Plomero halla 30 kilos de oro ocultos en el sótano de una casa

Redacción

EU.-Lo que inició como una jornada habitual de mantenimiento en el sistema de tuberías de una residencia terminó por convertirse en el hallazgo de un auténtico tesoro oculto. Un fontanero, cuya identidad no ha sido revelada, localizó de manera fortuita aproximadamente 30 kilogramos de oro macizo mientras realizaba reparaciones de rutina en el subsuelo de una vivienda.

El descubrimiento ocurrió en el sótano del inmueble, un espacio donde el trabajador detectó la presencia de una cuerda inusual que sobresalía levemente entre las estructuras. Guiado por la curiosidad y la necesidad de liberar el área para continuar con sus labores de plomería, el técnico jaló del cabo, activando de forma indirecta un mecanismo que reveló un escondite minuciosamente diseñado.

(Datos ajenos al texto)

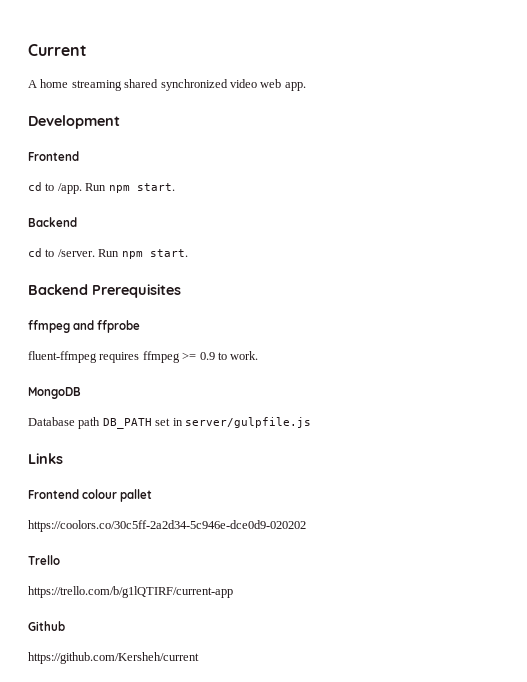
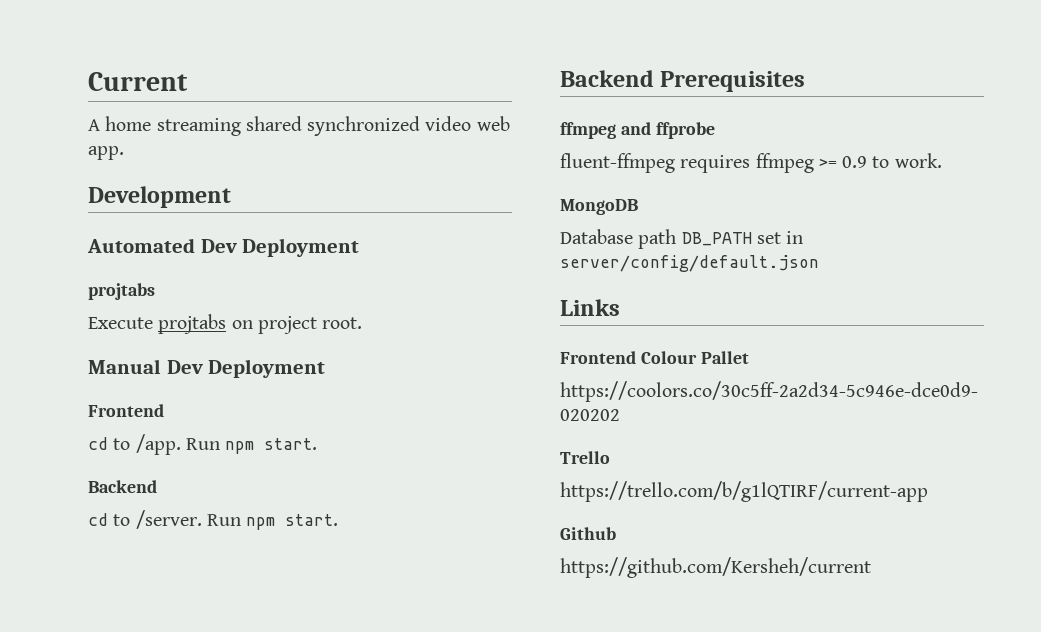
(120, 122) none -> [87,238,360,257] [88,283,155,300] [88,314,363,334] [88,359,326,378] // Automated Dev Deployment // projtabs // Execute projtabs on project root. // Manual Dev Deployment
[184,417,311,428] server/gulpfile.js -> [560,255,819,272] server/config/default.json
[82,489,153,502] colour pallet -> [640,351,749,364] Colour Pallet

Al remover la superficie de la zona afectada, el operario sacó a la luz múltiples paquetes protegidos que resguardaban lingotes de oro. Tras realizar el pesaje oficial de los paquetes, las autoridades correspondientes validaron que el cargamento alcanzaba los 30 kilos, una cantidad que, calculada con base en las fluctuaciones y cotizaciones actuales de los metales preciosos en el mercado internacional, supera ampliamente el valor de un millón de euros.

Más allá del impacto financiero, el suceso ha desencadenado un fuerte debate e interrogantes entre historiadores y expertos locales respecto a la procedencia legal y cronológica de los lingotes. Las principales hipótesis que rodean el caso intentan esclarecer si el metal perteneció a antiguos moradores de la propiedad, si fue sepultado de urgencia durante un periodo histórico de inestabilidad o conflicto bélico, o si por el contrario, guarda alguna relación con transacciones o actividades ilícitas del pasado.

El destino final de esta fortuna permanece bajo reserva debido a las complejidades jurídicas que rigen los descubrimientos en propiedades privadas. Dependiendo de los marcos legales aplicables, las normativas vigentes estipulan que un tesoro de esta magnitud debe ser notificado de inmediato ante los organismos gubernamentales, abriendo la posibilidad de que el oro sea adjudicado al dueño de la casa, reclamado en su totalidad por el Estado, o bien, distribuido de forma equitativa entre el propietario del inmueble y el fontanero que realizó el hallazgo.